Print every entry exactly as written and exclude all images.
+++++
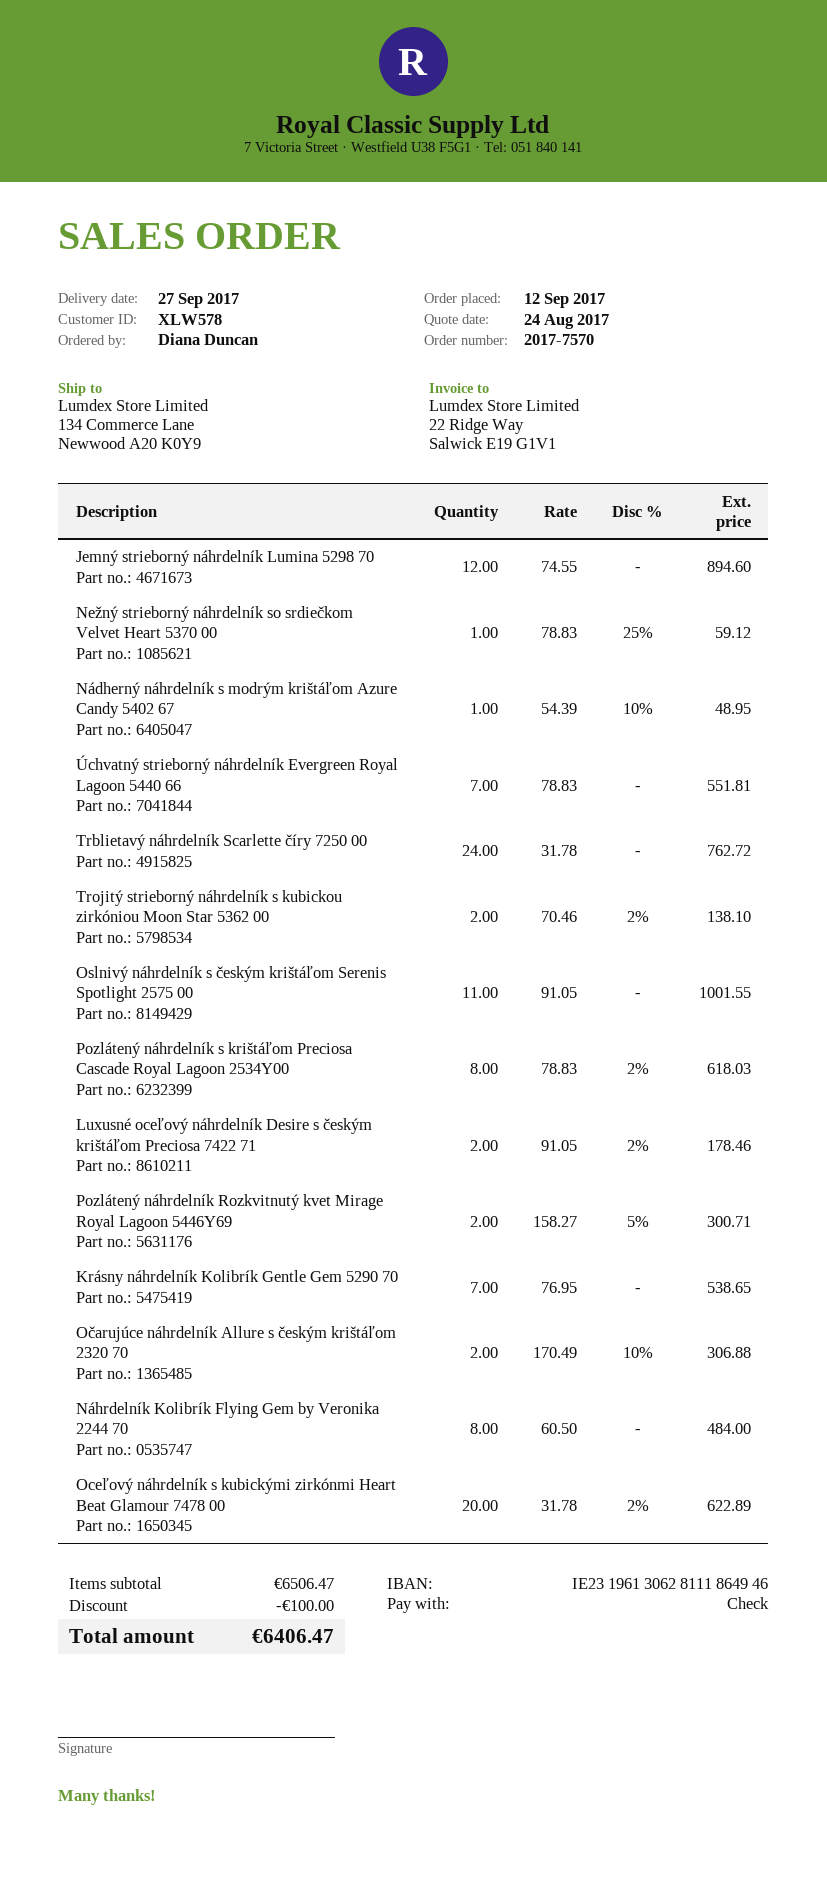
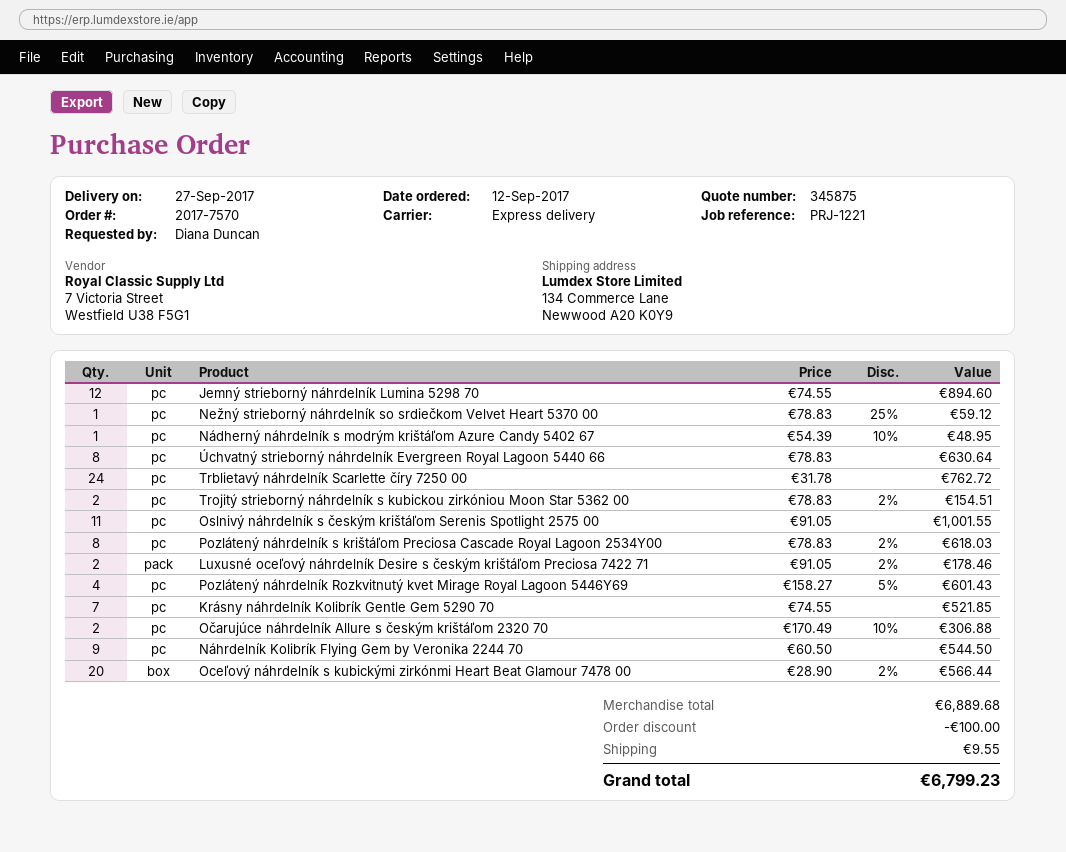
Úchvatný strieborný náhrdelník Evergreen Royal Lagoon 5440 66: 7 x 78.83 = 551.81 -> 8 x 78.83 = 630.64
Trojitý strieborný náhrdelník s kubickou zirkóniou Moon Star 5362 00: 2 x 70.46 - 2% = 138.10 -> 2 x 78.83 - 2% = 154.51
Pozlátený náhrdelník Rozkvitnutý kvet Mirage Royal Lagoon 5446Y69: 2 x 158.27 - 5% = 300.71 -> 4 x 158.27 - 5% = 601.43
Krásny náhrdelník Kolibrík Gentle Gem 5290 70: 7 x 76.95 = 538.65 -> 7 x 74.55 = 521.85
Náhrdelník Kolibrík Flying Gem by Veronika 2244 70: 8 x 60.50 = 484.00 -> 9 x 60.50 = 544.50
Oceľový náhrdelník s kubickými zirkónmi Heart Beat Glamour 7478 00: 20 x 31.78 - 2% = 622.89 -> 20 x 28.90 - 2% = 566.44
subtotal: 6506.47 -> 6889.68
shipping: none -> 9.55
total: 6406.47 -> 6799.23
+++++
### [WRITTEN ANSWER]
Úchvatný strieborný náhrdelník Evergreen Royal Lagoon 5440 66: 7 x 78.83 = 551.81 -> 8 x 78.83 = 630.64
Trojitý strieborný náhrdelník s kubickou zirkóniou Moon Star 5362 00: 2 x 70.46 - 2% = 138.10 -> 2 x 78.83 - 2% = 154.51
Pozlátený náhrdelník Rozkvitnutý kvet Mirage Royal Lagoon 5446Y69: 2 x 158.27 - 5% = 300.71 -> 4 x 158.27 - 5% = 601.43
Krásny náhrdelník Kolibrík Gentle Gem 5290 70: 7 x 76.95 = 538.65 -> 7 x 74.55 = 521.85
Náhrdelník Kolibrík Flying Gem by Veronika 2244 70: 8 x 60.50 = 484.00 -> 9 x 60.50 = 544.50
Oceľový náhrdelník s kubickými zirkónmi Heart Beat Glamour 7478 00: 20 x 31.78 - 2% = 622.89 -> 20 x 28.90 - 2% = 566.44
subtotal: 6506.47 -> 6889.68
shipping: none -> 9.55
total: 6406.47 -> 6799.23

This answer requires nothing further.